Pubblichiamo da Centro Meteo Italiano (leggi articolo originale)


Alluvione Malawi, Stato africano in ginocchio: 48 morti e oltre 20mila sfollati – Ancora una tragedia legata alle avverse condizioni meteorologiche ha colpito l’Africa. Dopo le inondazioni di qualche mese fa in Marocco, adesso ad essere preso di mira dalle forti piogge è stato lo Stato del Malawi. L’alluvione che si è abbattuta sul Malawy, Stato dell’Africa Orientale confinante a Sud-Est con il Mozambico e a Nord e Ovest rispettivamente con la Tanzania e con lo Zambia, è stata veramente intensa tanto da aver provocato una delle più grosse tragedie che si ricordino da questa parti. L’alluvione del Malawi ha prodotto un bilancio pesantissimo in termini di vite umane spezzate: 48 sono, infatti, i morti accertati. C’è, però, una popolazione intera messa in ginocchio dall’alluvione del Malawi se si pensa che sono oltre 20mila le persone sfollate a causa delle piogge torrenziali che, andando ad innalzare il livello di fiumi e torrenti locali, hanno contribuito alla distruzione di case e campi. Non solo, perché, l’alluvione del Malawi ha portato alla chiusura delle linee ferroviarie lasciando, di fatto, il territorio isolato e rendendo quindi difficoltosi anche gli aiuti dall’estero. L’alluvione che si è abbattuta sul Malawi e in parte anche sul vicino Mozambico, già pesantemente colpito dalle inondazioni che nel Febbraio 2000 provocarono la morte di oltre 800 persone e la distruzione di buona parte dell’ambiente circostante, è stata causata da oltre un mese di piogge abbondanti e pare che il maltempo non voglia proprio abbandonare la zona almeno per i prossimi giorni.
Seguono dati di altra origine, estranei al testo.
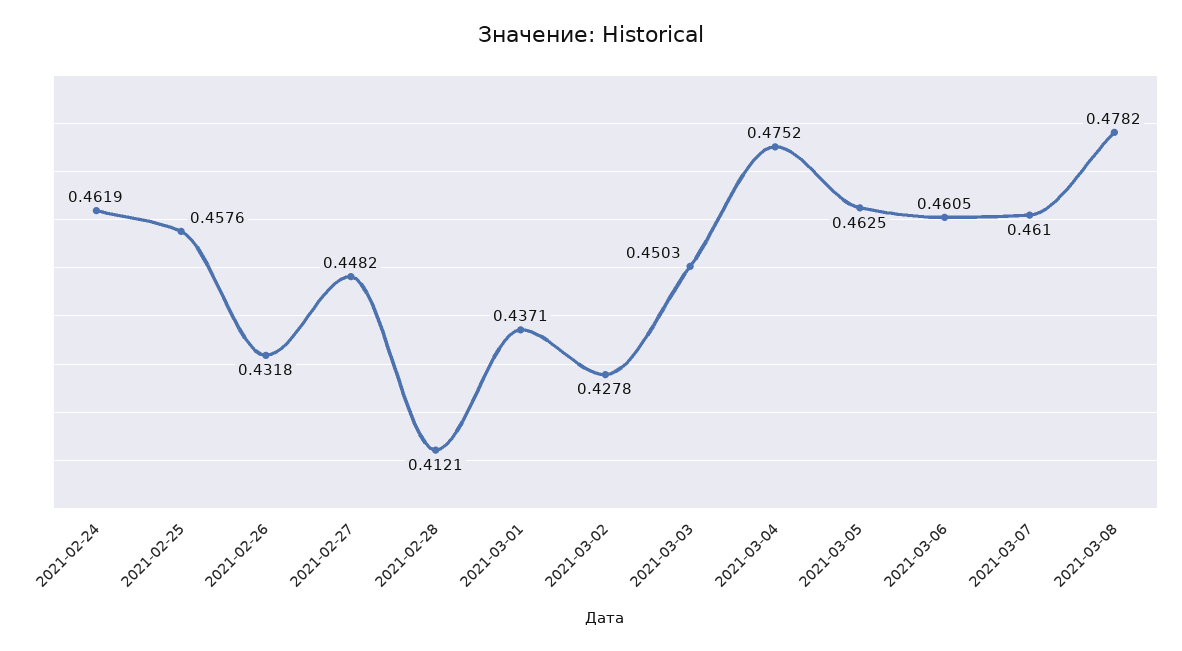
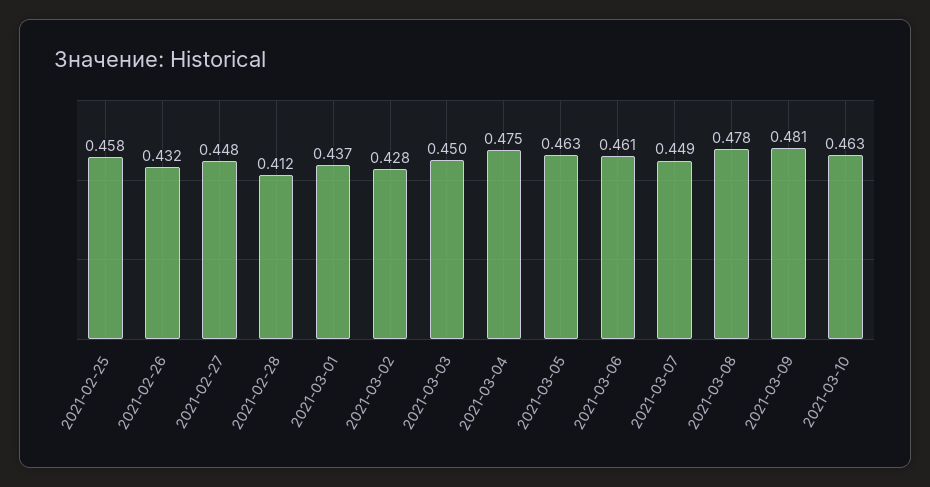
2021-02-24: 0.4619 -> none
2021-03-07: 0.461 -> 0.449
2021-03-09: none -> 0.481
2021-03-10: none -> 0.463

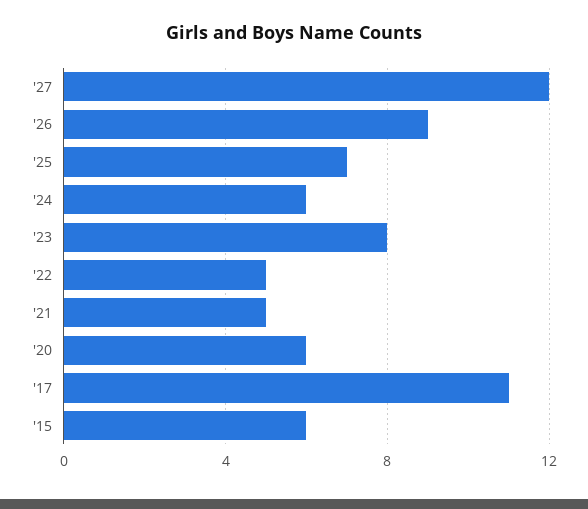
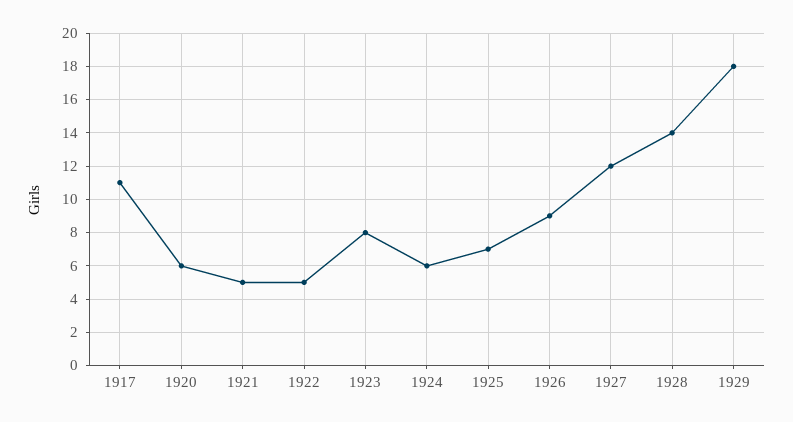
'15: 6 -> none
1928: none -> 14
1929: none -> 18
Resta, quindi, lo stato di massima allerta nel Malawi in quanto si teme possa verificarsi un’ulteriore alluvione se continuerà a piovere con l’intensità delle ultime ore.

A testimonianza difficile situazione per l’alluvione in Malawi sono arrivate le parole del Presidente, Peter Mutharika, che chiedendo aiuto alla comunità internazionale ha precisato che ‘un terzo del nostro territorio è in stato di emergenza’.